Statistical Analysis

Patient demographics, preoperative characteristics and surgical details were presented. Data normality was tested. Comparisons between radiographic parameters at multiple time-points were done with the Friedman test, while the Mann-Whitney U test was utilised to compare between two groups of continuous variables. Subgroup analysis for thoracic and thoracolumbar/lumbar curves were carried out. For sagittal profiles, patients were further subdivided according to degree of kyphosis/lordosis. Normokyphosis was defined as T1-T12 kyphosis of 15° to 40°, and hyperkyphosis and hypokyphosis as >40° and <15° respectively.²¹ Normolordosis was defined as having L1-L5 lordosis of 10° to 40°, and hyperlordosis as >40°.²² Fulcrum flexibility (%) was assessed by: (Preoperative curve magnitude –preoperative fulcrum-bending curve magnitude)/(Preoperative curve magnitude) x 100%, while correction rate (%) was assessed by: (Preoperative curve magnitude – curve magnitude at follow-up)/(Preoperative curve magnitude) x 100%. FBCI (%) was assessed by: (correction rate/fulcrum flexibility) x 100%.
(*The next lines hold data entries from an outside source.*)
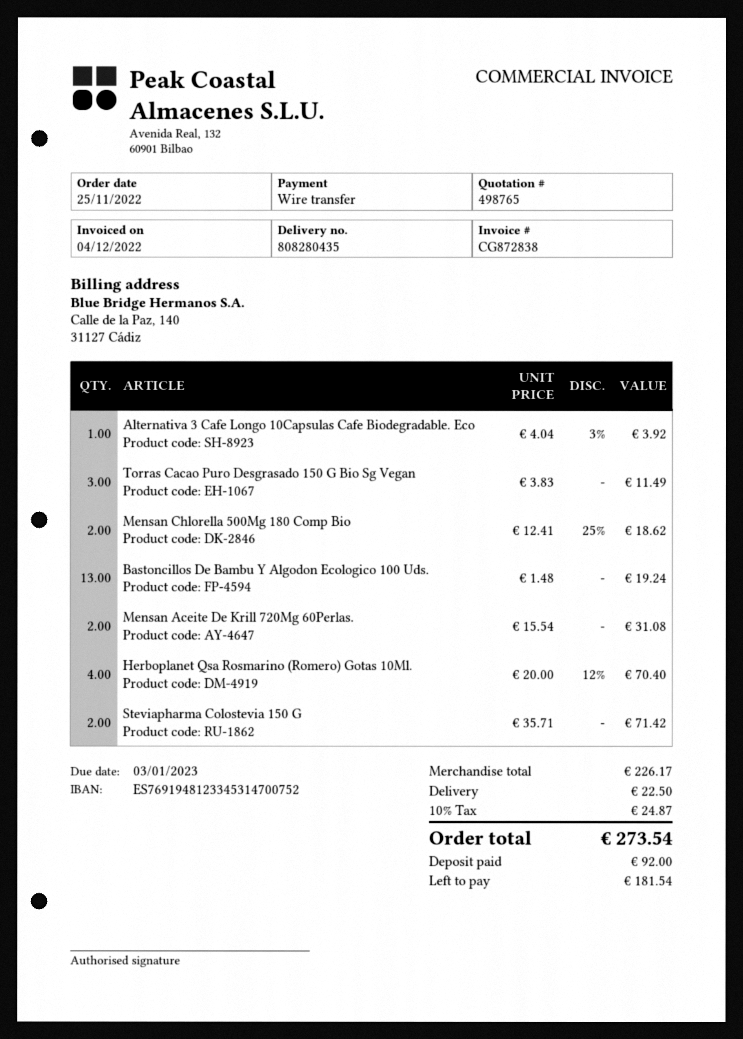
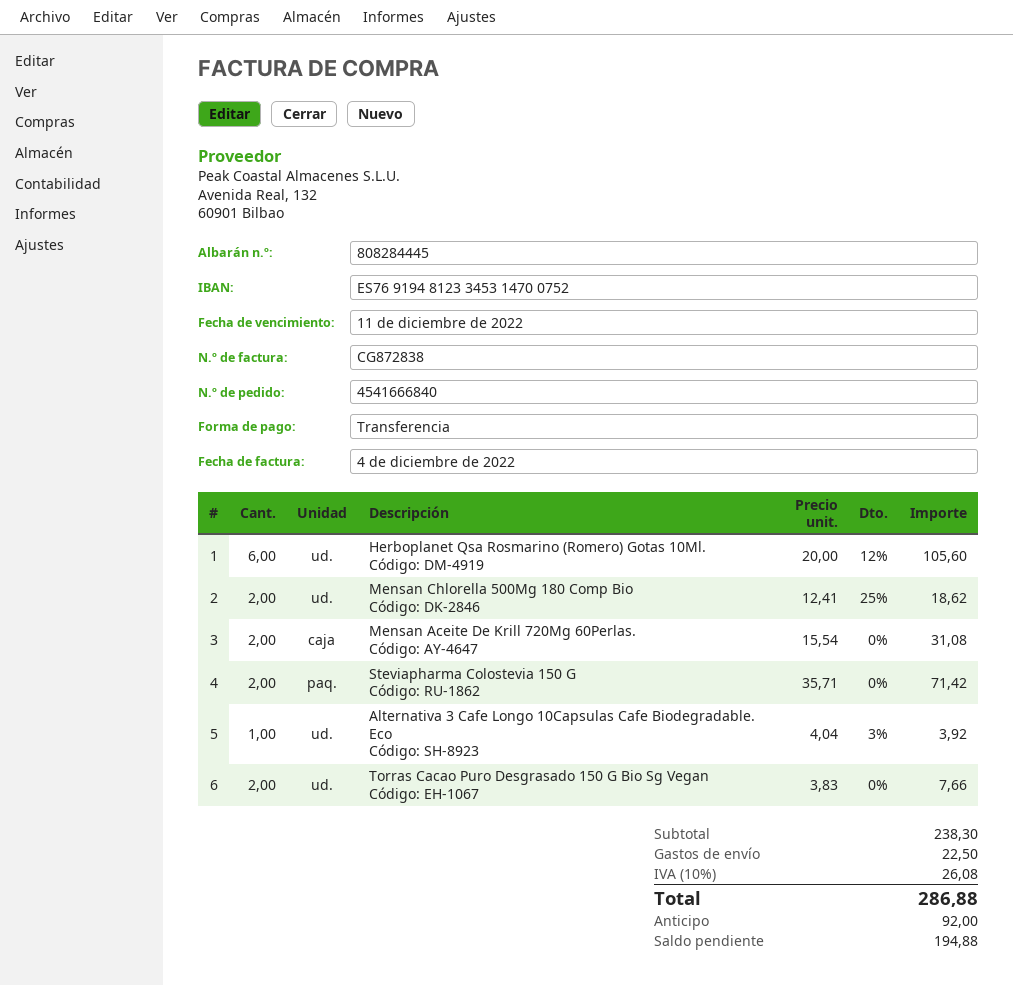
delivery note number: 808280435 -> 808284445
due date: 2023-01-03 -> 2022-12-11
Torras Cacao Puro Desgrasado 150 G Bio Sg Vegan: 3 x 3.83 = 11.49 -> 2 x 3.83 = 7.66
Bastoncillos De Bambu Y Algodon Ecologico 100 Uds.: 13 x 1.48 = 19.24 -> none
Herboplanet Qsa Rosmarino (Romero) Gotas 10Ml.: 4 x 20.00 - 12% = 70.40 -> 6 x 20.00 - 12% = 105.60
subtotal: 226.17 -> 238.30
tax: 10% = 24.87 -> 10% = 26.08
total: 273.54 -> 286.88
balance: 181.54 -> 194.88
Correlations of parameters were tested at each individual time-point, at 3-6 month intervals, up till post-op 2-year. We recognize that both tethered curves in a double VBT may not be completely statistically independent and any clustering effect from patients with double VBTs were controlled by implementation of partial correlation analysis whenever feasible. In such circumstances where further controlling for single vs double VBTs is not feasible, conventional correlation tests like Pearson and Spearman correlation were utilized for analysis.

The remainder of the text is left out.